REQUIREMENT: Within the entries that follow, show each line where the word "align" occurs.

THE DATA:
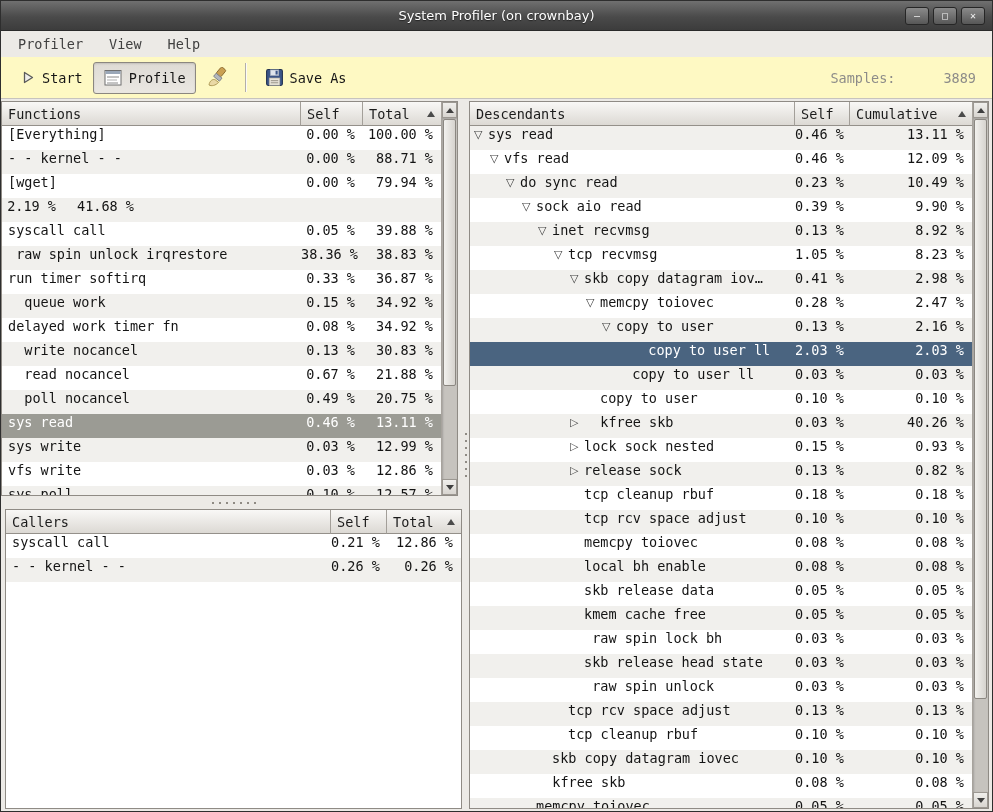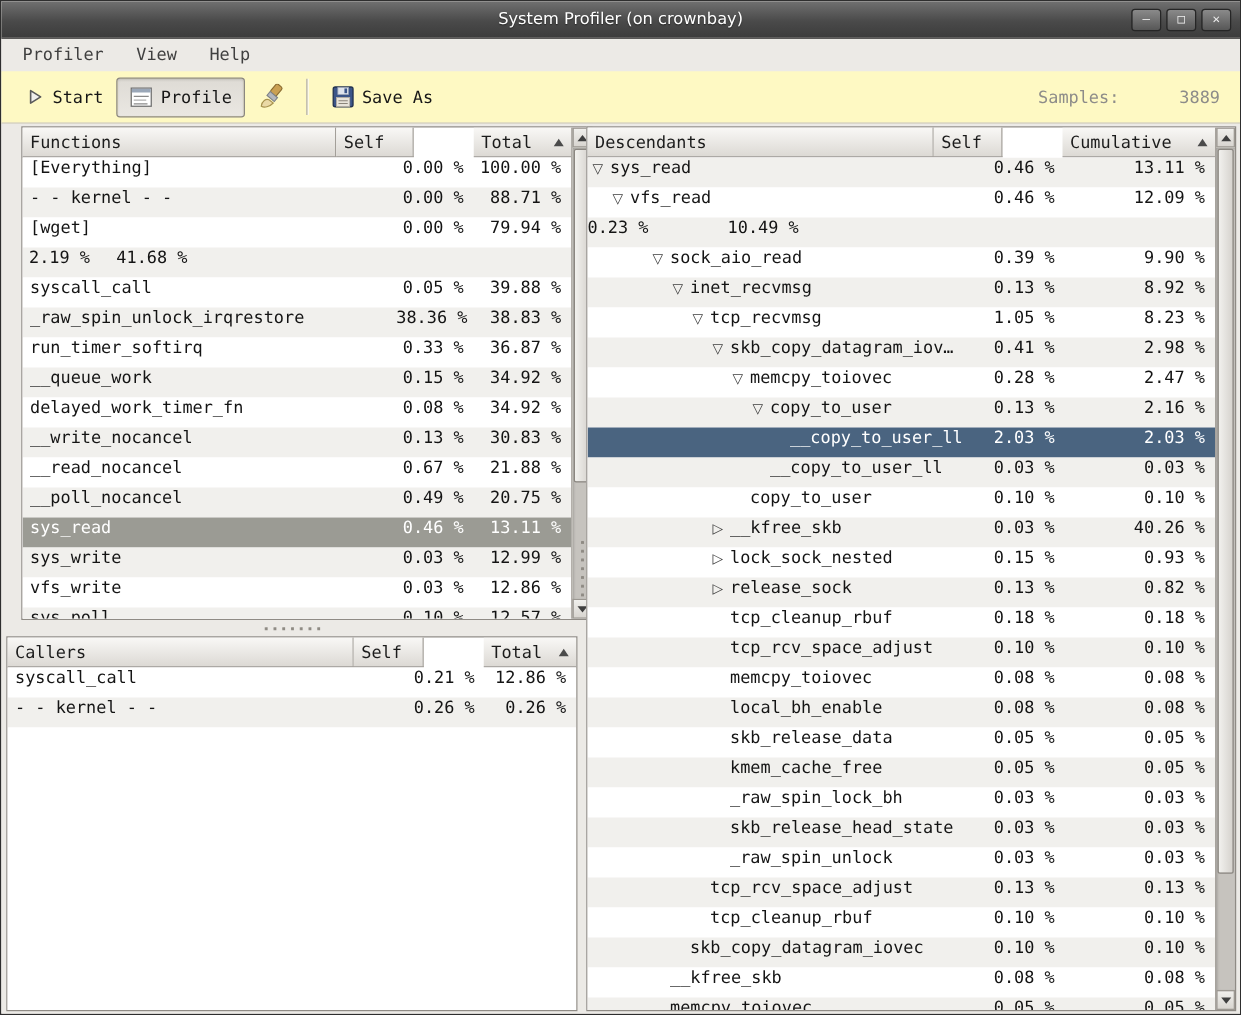--- a/index.html
+++ b/index.html
@@ -31,7 +31,7 @@
   
   .main { position:absolute; top:98px; left:0; right:0; bottom:0; background:#eceae6; }
   .pane { position:absolute; border:1px solid #8f8b85; background:#fff; overflow:hidden; }
-  .functions-pane { left:16px; top:2px; width:457px; height:395px; }
+  .functions-pane { left:0; top:2px; width:457px; height:395px; }
   .hsplitter { position:absolute; left:4px; top:397px; width:457px; height:13px; display:flex; align-items:center; justify-content:center; }
   .grip-h { width:46px; height:4px; background-image:radial-gradient(circle at 2px 2px, #8f8b84 1.1px, transparent 1.5px); background-size:7px 4px; background-repeat:repeat-x; }
   .callers-pane { left:4px; top:410px; width:457px; bottom:2px; }

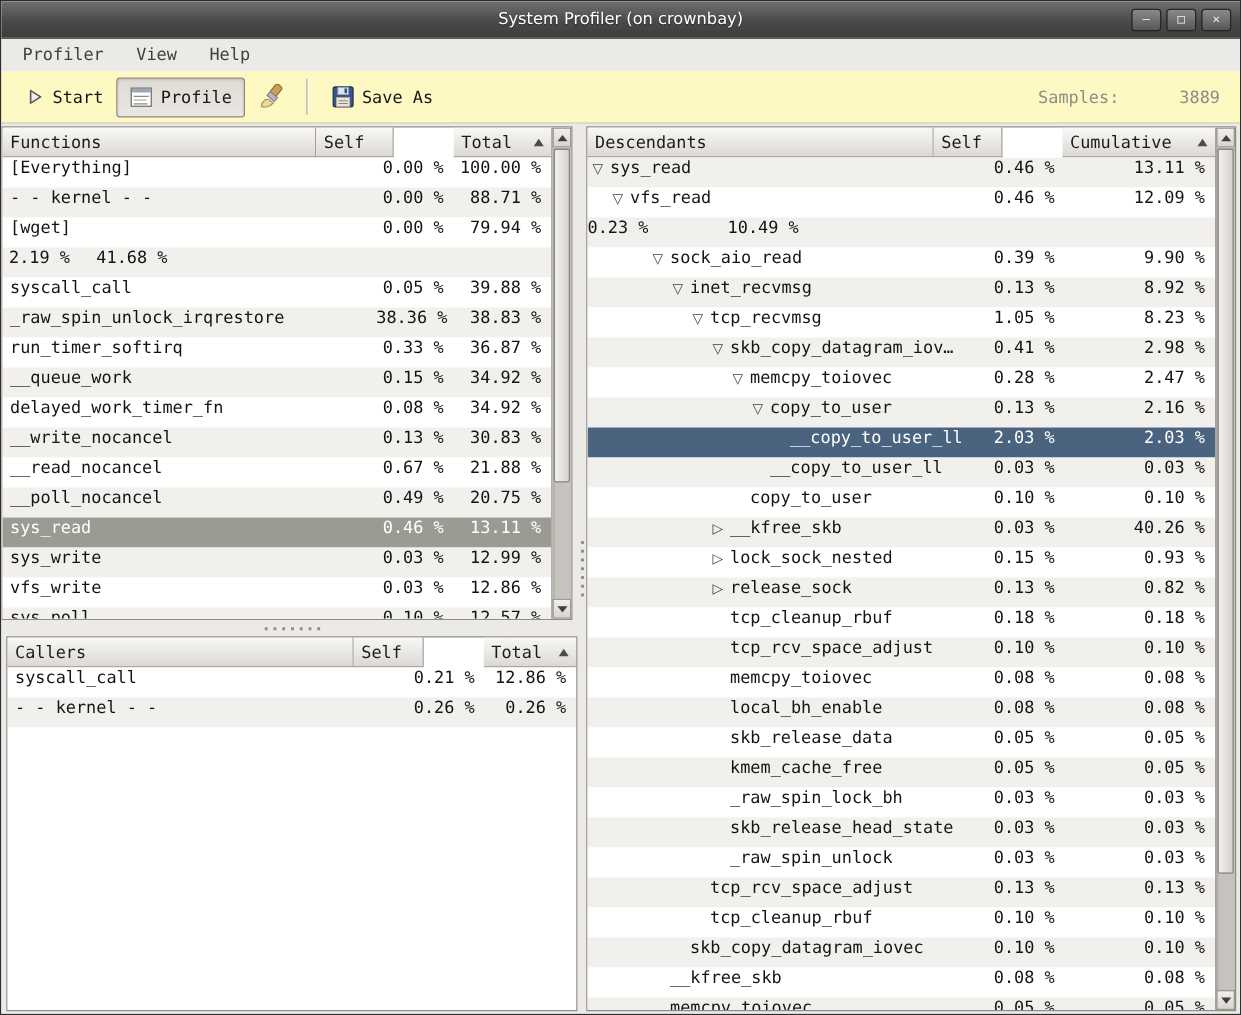--- a/index.html
+++ b/index.html
@@ -46,7 +46,7 @@
   .tv-header { display:flex; height:24px; }
   .hcell { display:flex; align-items:center; padding-left:6px; font-size:13.5px; color:#1b1b1b; white-space:nowrap;
     background:linear-gradient(#f9f8f6,#dcd9d4); border-right:1px solid #a39f99; border-bottom:1px solid #94908a; }
-  .hcell:last-child { border-right:none;margin-left:48px; }
+  .hcell:last-child { border-right:none; }
   .h-name { flex:1; min-width:0; }
   .sort-arrow { width:0; height:0; border-left:4px solid transparent; border-right:4px solid transparent; border-bottom:6px solid #4b4b4b; margin-left:auto; margin-right:6px; }
 

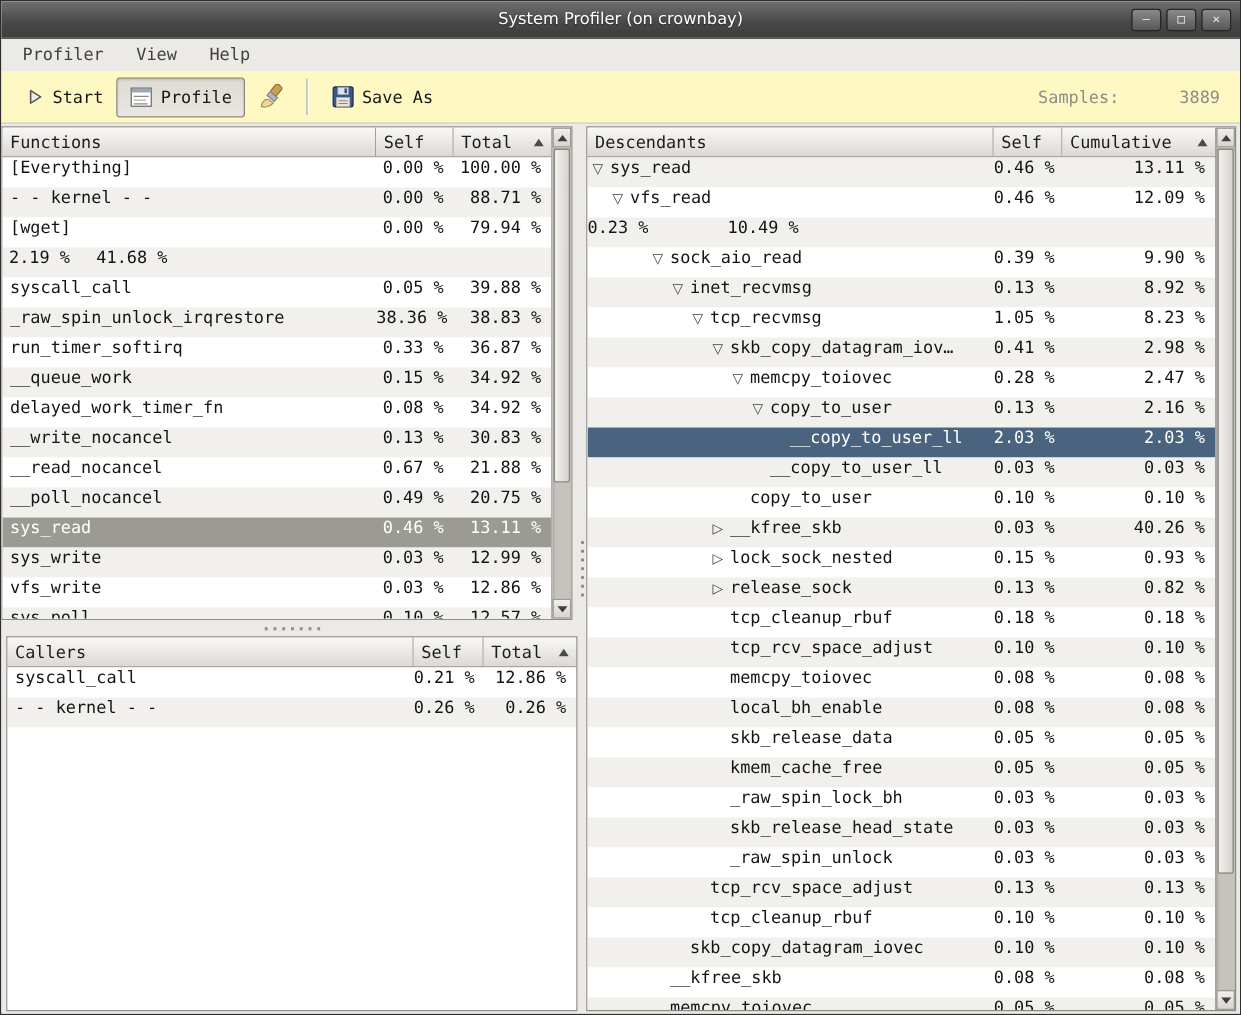--- a/index.html
+++ b/index.html
@@ -349,6 +349,10 @@
             </div>
 
             <div class="row even exp-open" style="--indent: 2;">
+              <div class="cell-name">
+                <span class="expander"></span>
+                <span>do_sync_read</span>
+              </div>
               <div class="cell-num d-self">0.23 %</div>
               <div class="cell-num d-cum">10.49 %</div>
             </div>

TASK RESULT:
   .hsplitter { position:absolute; left:4px; top:397px; width:457px; height:13px; display:flex; align-items:center; justify-content:center; }
   .hcell { display:flex; align-items:center; padding-left:6px; font-size:13.5px; color:#1b1b1b; white-space:nowrap;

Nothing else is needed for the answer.